Явление цветущего абрикоса
1.
Он первый, он самый отважный,
он чует, что будет теплей,
и шмелик однофюзеляжный
поверил ему, дуралей.
И бабочка, la mariposa,
не зная прогноза вполне,
мерцает в столпе абрикоса,
на светлой его стороне.
Все вместе они обязались
втянуть меня в эти дела —
летать, любоваться на завязь,
сулить наступленье тепла.
2.
К старости становишься японцем.
И стоишь под солнцем, чуть раскос,
и глядишь: с тишайшим перезвонцем
помавает веткой абрикос.
Обогнал он яблоню с черешней,
посетил на миг земную клеть,
чтоб воздушной радостью нездешней
окатить, утешить, облететь.
Будто растворились двери рая,
и стоит в пристанище добра,
на тебя, заблудшего, взирая,—
дерева цветущая гора.
А вокруг — ристалища и квесты,
пёсий лай и человечий бег.
И летят, как «капельки» челесты,
абрикоса радость, сладость, снег…
3.
иногда ветка абрикоса —
это хокку
иногда —
пара строф
порой
встретишь дерево
которое тянет
на полноценное
стихотворение —
строф на пять
или даже
на семь
но что же тогда,
абрикос-поэма?
дорога ли это
под абрикосовой сенью?
или абрикосы-ворота
в дивный новый мир?
или просто крона,
опрокинутая в небо —
космос цветущий?
но никогда
знаете, никогда
мне ещё не попадался
абрикос-верлибр
такой где всё
с маленькой буквы
почти без знаков препинания
строка — два-три слова
неужели он не существует?
Война
Хочешь, скажу тебе, что будет на самом деле?
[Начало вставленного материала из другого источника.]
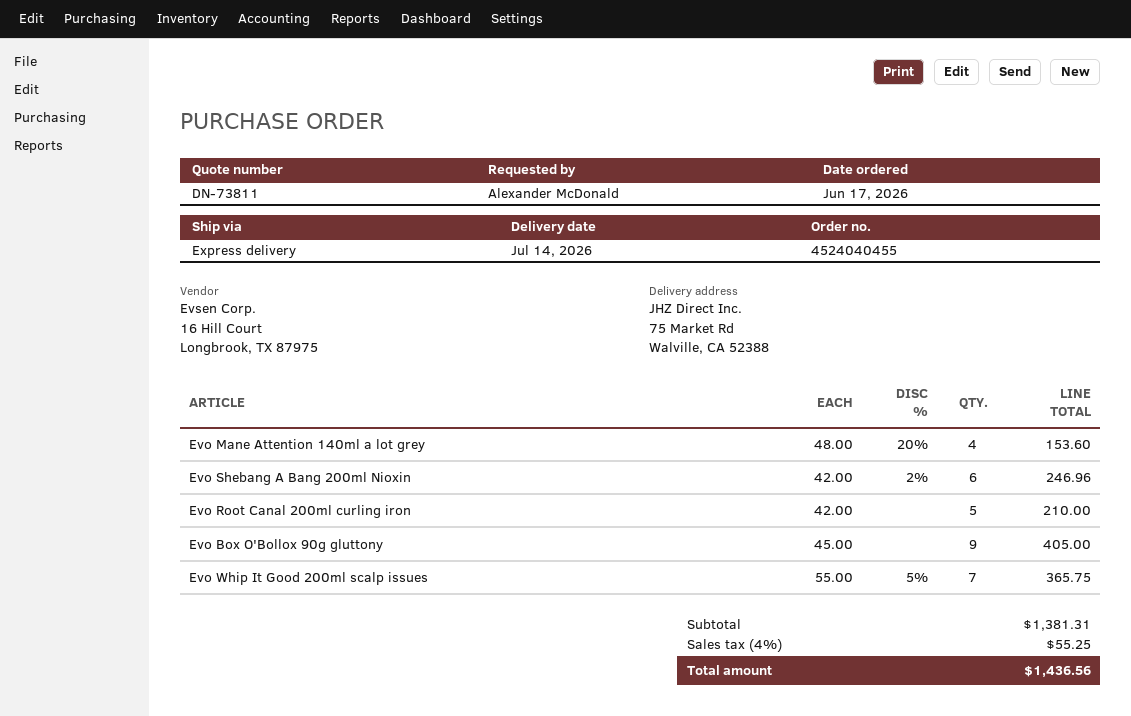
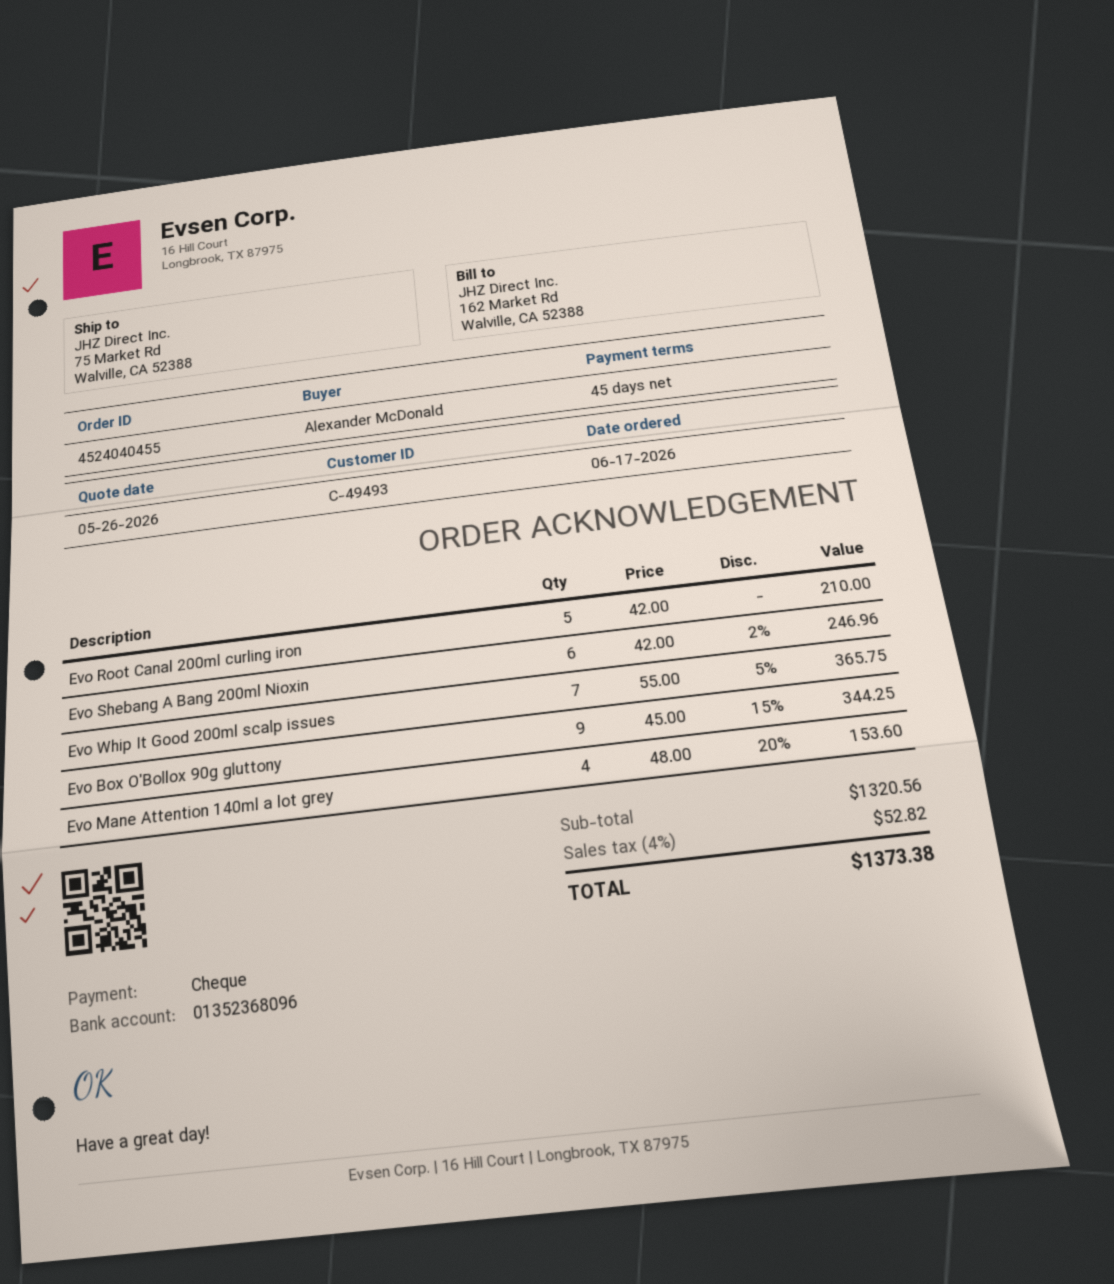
Evo Box O'Bollox 90g gluttony: 9 x 45.00 = 405.00 -> 9 x 45.00 - 15% = 344.25
subtotal: 1381.31 -> 1320.56
tax: 4% = 55.25 -> 4% = 52.82
total: 1436.56 -> 1373.38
Война нас заставит забыть о нас, держать себя в чёрном теле,
выветрит все упоминания о любви из сна и яви,
выберет из всех — нас двоих и железной рукой задавит.
Это за то, что мы хотели увидеться в мае —
сфоткаться на мосту, из центра ехать в трамвае,
долго гулять над рекой, искать созвездие Девы,
засыпать под утро, не зная, кто мы и где мы.
Это за то, что много всего мечтали,
мало имели, тяжело трудились, были из стали,
и когда другие ломались, ты молился и я молилась…
Мы получим сполна за всё, и тут ни при чём справедливость.
Здесь работает высший закон, закон для Иова:
у других — безмятежный сон, плодоносит корова,
тучны стада у них, не пропадают дети,
лишь для таких, как мы, нет ничего на свете.
И когда друг друга жизнь случайно протянет: «на»! —
наступает конец, миру венец, война.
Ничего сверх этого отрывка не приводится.